La Commission des droits de la personne et des droits de la jeunesse (CDPDJ) a déploré cette mise de côté de la vie spirituelle des élèves dans son mémoire sur le projet de loi 40. La déconfessionnalisation du système scolaire québécois ne veut pas dire qu’il faut « sortir la religion » des écoles, note la Commission dans son mémoire, daté de décembre 2019.

L’abolition annoncée du programme Éthique et culture religieuse constitue une éclatante victoire de l’athéisme militant québécois et de ses propagandistes

 

« Par une diversité de moyens, dont certaines obligations de l’enseignant, mais aussi le service d’animation spirituelle et d’engagement communautaire et le programme d’ECR, l’école québécoise veut depuis participer au développement de dispositions chez l’élève qui lui permettront de reconnaître l’égale dignité de l’autre et favoriseront la poursuite du bien commun », indique le document.

« Le projet de loi 40 […] comporte des risques de décentrements supplémentaires par rapport à une laïcité respectueuse des droits et libertés de la personne, cette fois à l’endroit des élèves.
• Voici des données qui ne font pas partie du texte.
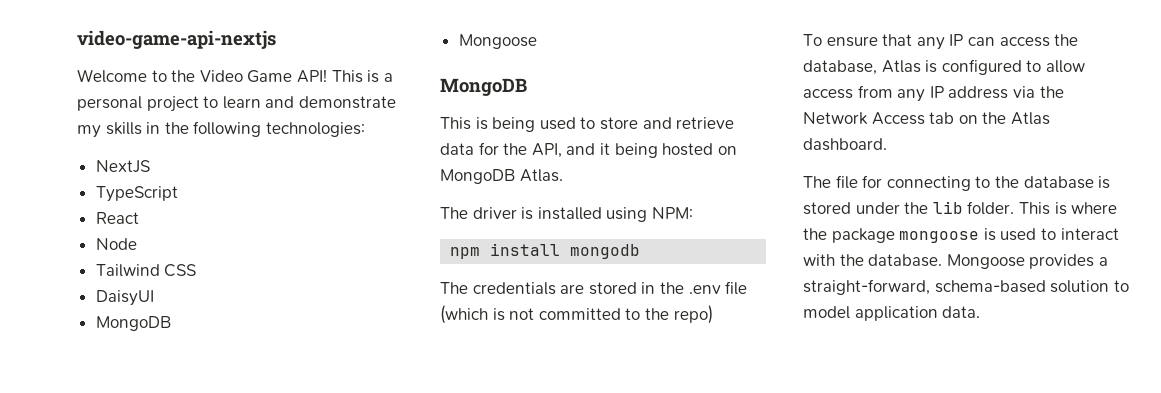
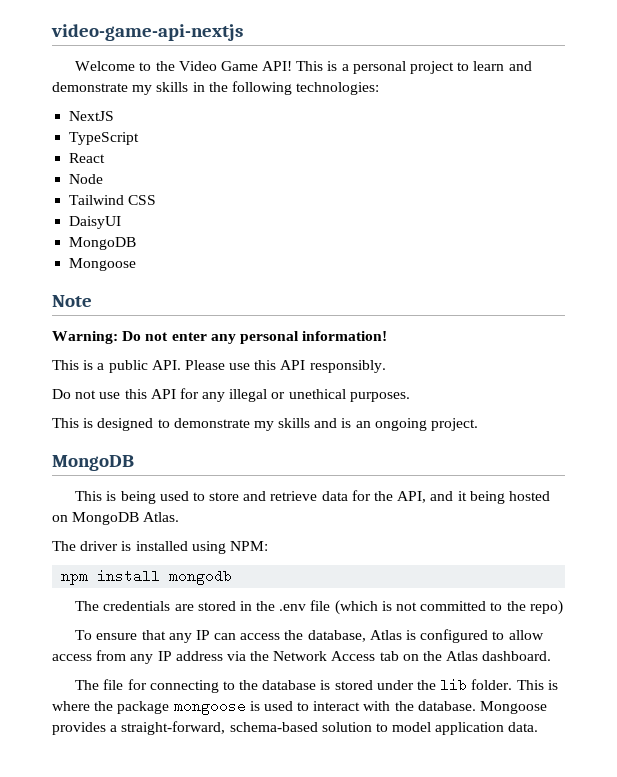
+ Note
+ Warning: Do not enter any personal information!
+ This is a public API. Please use this API responsibly.
+ Do not use this API for any illegal or unethical purposes.
+ This is designed to demonstrate my skills and is an ongoing project.

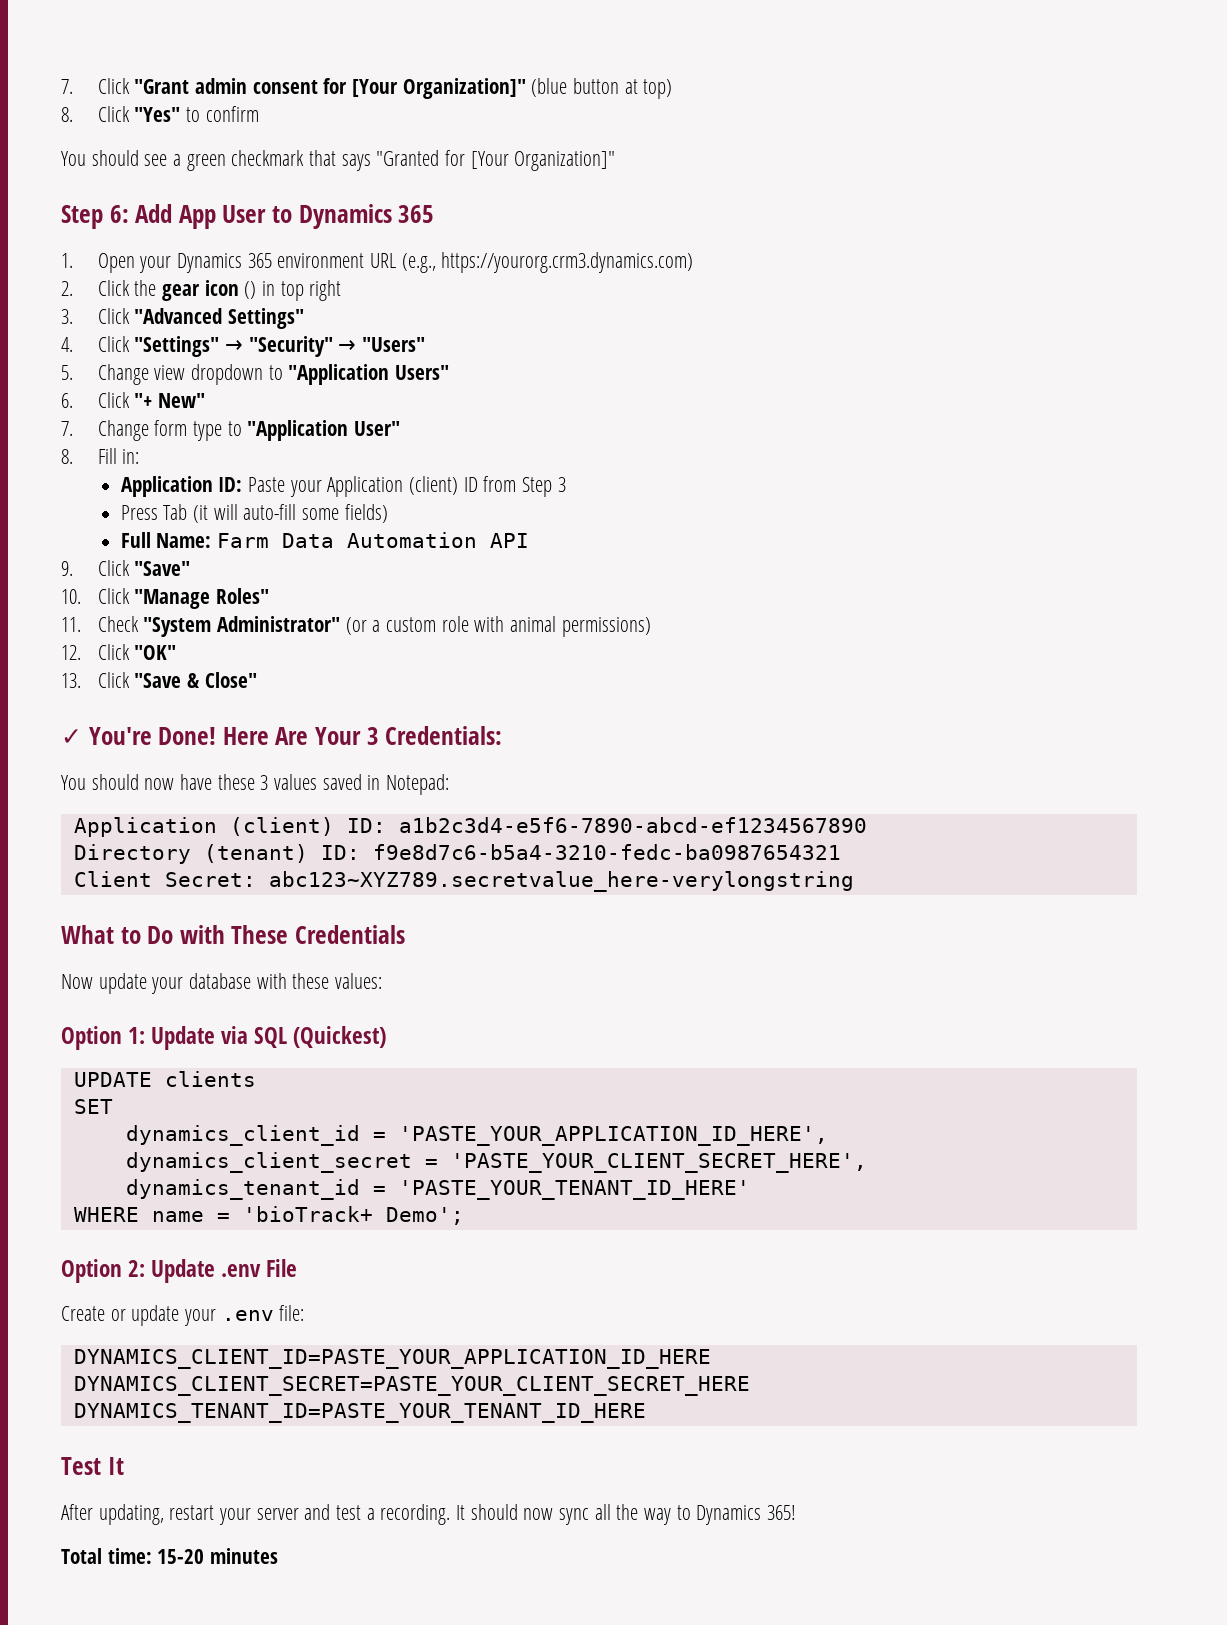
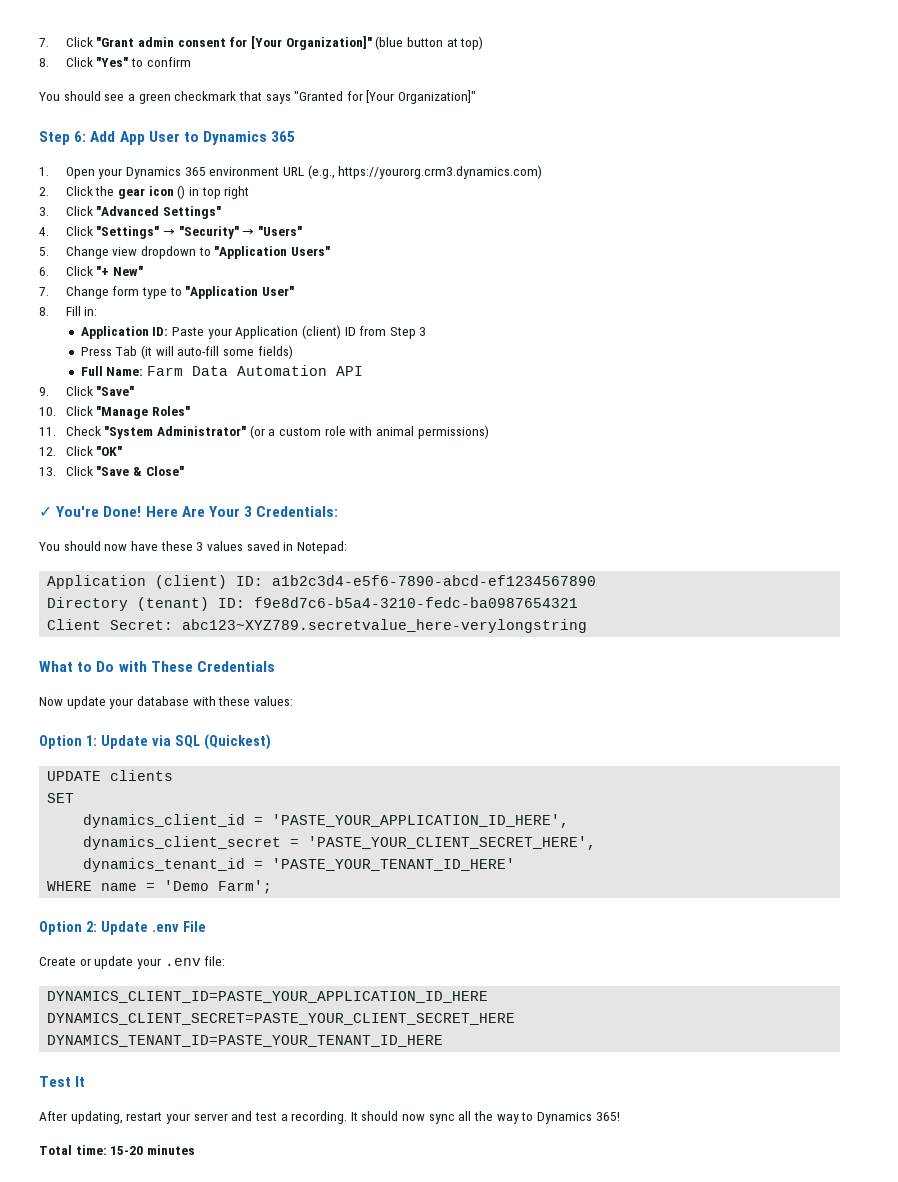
- WHERE name = 'bioTrack+ Demo';
+ WHERE name = 'Demo Farm';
Après l’interdiction du port de signes religieux imposés aux directeurs, directeurs adjoints et enseignants de l’école publique au Québec, assisterons-nous à l’avenir à la mise en oeuvre de nouvelles limitations qui viendront réduire auprès des élèves, cette fois, la portée de la liberté de conscience et de religion ? »

Culture et spiritualité

La Fédération des professionnelles et professionnels de l’éducation (FPPE-CSQ) s’inquiète aussi des conséquences de l’abolition du cours d’ECR et de la « fragilisation » des services d’animation et de vie spirituelle. Ces services laïques ont remplacé la pastorale lors de la déconfessionnalisation des écoles, rappelle Jean Martineau, vice-président du syndicat qui représente 393 « animateurs de vie spirituelle et d’engagement communautaire ».

« Le gouvernement veut jeter le bébé avec l’eau du bain, dit-il. La vie spirituelle est une dimension fondamentale de l’être humain, au même titre que la structure nerveuse ou la structure osseuse. »

Les animateurs de vie spirituelle ont aussi un rôle à jouer pour faire connaître aux jeunes l’importance culturelle de la religion — en accord avec la laïcité du système scolaire, fait valoir Jean Martineau.

De son côté, l’Assemblée des évêques catholiques du Québec (AECQ) a dénoncé le fait « qu’avant même de procéder à des consultations, le ministre de l’Éducation et de l’Enseignement supérieur annonce déjà sa volonté de remplacer, en tout ou en partie, les notions de culture religieuse » dans le programme d’ECR.